## Task goal
After the line containing "NCAA OKLAHOMA STATE", write nothing more; before it, reproduce every line of the material below exactly, starting with the first.

## Data supplied
= = =

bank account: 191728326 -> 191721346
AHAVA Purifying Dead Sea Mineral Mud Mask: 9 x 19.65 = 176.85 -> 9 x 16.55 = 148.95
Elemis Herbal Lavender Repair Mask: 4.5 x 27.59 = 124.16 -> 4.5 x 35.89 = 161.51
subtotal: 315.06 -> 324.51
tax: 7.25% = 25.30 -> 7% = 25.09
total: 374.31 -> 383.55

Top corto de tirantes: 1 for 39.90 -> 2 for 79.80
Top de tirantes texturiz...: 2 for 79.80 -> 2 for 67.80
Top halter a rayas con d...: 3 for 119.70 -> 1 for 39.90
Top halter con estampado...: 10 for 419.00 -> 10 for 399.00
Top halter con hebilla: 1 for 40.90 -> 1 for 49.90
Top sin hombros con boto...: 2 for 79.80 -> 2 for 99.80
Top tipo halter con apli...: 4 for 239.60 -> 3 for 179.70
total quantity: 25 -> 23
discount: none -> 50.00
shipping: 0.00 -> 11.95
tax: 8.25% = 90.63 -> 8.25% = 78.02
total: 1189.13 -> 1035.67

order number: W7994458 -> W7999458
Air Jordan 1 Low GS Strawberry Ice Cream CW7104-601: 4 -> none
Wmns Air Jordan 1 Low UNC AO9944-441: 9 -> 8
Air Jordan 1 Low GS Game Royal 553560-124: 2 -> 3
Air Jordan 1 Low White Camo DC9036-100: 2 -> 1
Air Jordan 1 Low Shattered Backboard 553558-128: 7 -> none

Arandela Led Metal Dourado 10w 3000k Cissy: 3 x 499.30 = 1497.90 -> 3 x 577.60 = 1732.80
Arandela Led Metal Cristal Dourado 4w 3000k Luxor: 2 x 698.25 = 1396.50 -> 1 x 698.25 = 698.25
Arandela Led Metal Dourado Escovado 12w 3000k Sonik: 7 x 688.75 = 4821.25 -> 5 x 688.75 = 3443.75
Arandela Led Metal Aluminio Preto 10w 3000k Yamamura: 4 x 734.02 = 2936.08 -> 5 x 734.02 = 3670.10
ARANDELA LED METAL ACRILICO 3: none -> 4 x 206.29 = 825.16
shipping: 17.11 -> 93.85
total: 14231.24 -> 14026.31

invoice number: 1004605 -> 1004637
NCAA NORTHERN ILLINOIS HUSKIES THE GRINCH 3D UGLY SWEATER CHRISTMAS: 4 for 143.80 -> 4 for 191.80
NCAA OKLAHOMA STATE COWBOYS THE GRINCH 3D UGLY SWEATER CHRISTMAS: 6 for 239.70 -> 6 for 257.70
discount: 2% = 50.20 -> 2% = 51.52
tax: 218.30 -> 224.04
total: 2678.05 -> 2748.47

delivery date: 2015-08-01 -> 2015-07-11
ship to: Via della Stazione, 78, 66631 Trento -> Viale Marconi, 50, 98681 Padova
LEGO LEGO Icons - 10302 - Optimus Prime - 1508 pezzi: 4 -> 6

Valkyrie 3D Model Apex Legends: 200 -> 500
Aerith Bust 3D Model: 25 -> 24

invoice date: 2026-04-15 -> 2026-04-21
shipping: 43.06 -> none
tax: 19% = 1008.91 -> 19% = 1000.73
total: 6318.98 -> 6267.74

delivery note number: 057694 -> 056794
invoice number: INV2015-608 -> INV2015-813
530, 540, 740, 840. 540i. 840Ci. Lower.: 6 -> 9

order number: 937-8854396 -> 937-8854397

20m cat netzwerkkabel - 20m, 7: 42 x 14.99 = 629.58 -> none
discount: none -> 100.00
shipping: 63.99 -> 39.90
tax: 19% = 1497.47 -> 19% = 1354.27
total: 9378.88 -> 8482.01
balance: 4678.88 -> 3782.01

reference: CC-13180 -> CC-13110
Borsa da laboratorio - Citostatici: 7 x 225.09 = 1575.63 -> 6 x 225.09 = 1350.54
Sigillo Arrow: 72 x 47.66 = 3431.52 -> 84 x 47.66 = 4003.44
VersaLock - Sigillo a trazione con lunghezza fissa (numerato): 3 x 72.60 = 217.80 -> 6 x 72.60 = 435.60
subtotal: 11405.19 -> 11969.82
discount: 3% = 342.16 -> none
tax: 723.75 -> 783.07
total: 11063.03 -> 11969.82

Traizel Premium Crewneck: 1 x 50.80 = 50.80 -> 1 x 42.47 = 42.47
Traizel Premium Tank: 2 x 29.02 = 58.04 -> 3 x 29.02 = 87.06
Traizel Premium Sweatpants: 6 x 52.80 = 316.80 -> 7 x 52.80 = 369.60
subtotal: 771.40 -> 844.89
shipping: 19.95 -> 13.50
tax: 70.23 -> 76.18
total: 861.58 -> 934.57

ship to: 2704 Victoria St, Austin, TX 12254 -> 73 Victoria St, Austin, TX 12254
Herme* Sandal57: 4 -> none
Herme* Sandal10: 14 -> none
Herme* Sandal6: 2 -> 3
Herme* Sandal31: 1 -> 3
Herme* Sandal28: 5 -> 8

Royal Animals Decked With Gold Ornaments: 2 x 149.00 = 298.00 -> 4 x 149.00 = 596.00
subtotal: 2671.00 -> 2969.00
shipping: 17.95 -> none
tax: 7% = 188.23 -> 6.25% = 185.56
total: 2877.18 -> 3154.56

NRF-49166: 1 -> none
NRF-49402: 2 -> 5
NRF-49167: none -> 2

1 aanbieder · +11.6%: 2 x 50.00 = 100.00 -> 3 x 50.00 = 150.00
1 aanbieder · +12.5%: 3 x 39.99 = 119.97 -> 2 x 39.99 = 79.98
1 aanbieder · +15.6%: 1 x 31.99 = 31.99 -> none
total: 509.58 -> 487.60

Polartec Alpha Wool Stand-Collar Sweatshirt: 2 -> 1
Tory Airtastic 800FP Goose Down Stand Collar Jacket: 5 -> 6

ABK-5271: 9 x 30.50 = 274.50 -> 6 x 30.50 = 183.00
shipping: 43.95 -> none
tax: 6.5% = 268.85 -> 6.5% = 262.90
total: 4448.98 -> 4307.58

= = =

## Answer to this problem
bank account: 191728326 -> 191721346
AHAVA Purifying Dead Sea Mineral Mud Mask: 9 x 19.65 = 176.85 -> 9 x 16.55 = 148.95
Elemis Herbal Lavender Repair Mask: 4.5 x 27.59 = 124.16 -> 4.5 x 35.89 = 161.51
subtotal: 315.06 -> 324.51
tax: 7.25% = 25.30 -> 7% = 25.09
total: 374.31 -> 383.55

Top corto de tirantes: 1 for 39.90 -> 2 for 79.80
Top de tirantes texturiz...: 2 for 79.80 -> 2 for 67.80
Top halter a rayas con d...: 3 for 119.70 -> 1 for 39.90
Top halter con estampado...: 10 for 419.00 -> 10 for 399.00
Top halter con hebilla: 1 for 40.90 -> 1 for 49.90
Top sin hombros con boto...: 2 for 79.80 -> 2 for 99.80
Top tipo halter con apli...: 4 for 239.60 -> 3 for 179.70
total quantity: 25 -> 23
discount: none -> 50.00
shipping: 0.00 -> 11.95
tax: 8.25% = 90.63 -> 8.25% = 78.02
total: 1189.13 -> 1035.67

order number: W7994458 -> W7999458
Air Jordan 1 Low GS Strawberry Ice Cream CW7104-601: 4 -> none
Wmns Air Jordan 1 Low UNC AO9944-441: 9 -> 8
Air Jordan 1 Low GS Game Royal 553560-124: 2 -> 3
Air Jordan 1 Low White Camo DC9036-100: 2 -> 1
Air Jordan 1 Low Shattered Backboard 553558-128: 7 -> none

Arandela Led Metal Dourado 10w 3000k Cissy: 3 x 499.30 = 1497.90 -> 3 x 577.60 = 1732.80
Arandela Led Metal Cristal Dourado 4w 3000k Luxor: 2 x 698.25 = 1396.50 -> 1 x 698.25 = 698.25
Arandela Led Metal Dourado Escovado 12w 3000k Sonik: 7 x 688.75 = 4821.25 -> 5 x 688.75 = 3443.75
Arandela Led Metal Aluminio Preto 10w 3000k Yamamura: 4 x 734.02 = 2936.08 -> 5 x 734.02 = 3670.10
ARANDELA LED METAL ACRILICO 3: none -> 4 x 206.29 = 825.16
shipping: 17.11 -> 93.85
total: 14231.24 -> 14026.31

invoice number: 1004605 -> 1004637
NCAA NORTHERN ILLINOIS HUSKIES THE GRINCH 3D UGLY SWEATER CHRISTMAS: 4 for 143.80 -> 4 for 191.80
NCAA OKLAHOMA STATE COWBOYS THE GRINCH 3D UGLY SWEATER CHRISTMAS: 6 for 239.70 -> 6 for 257.70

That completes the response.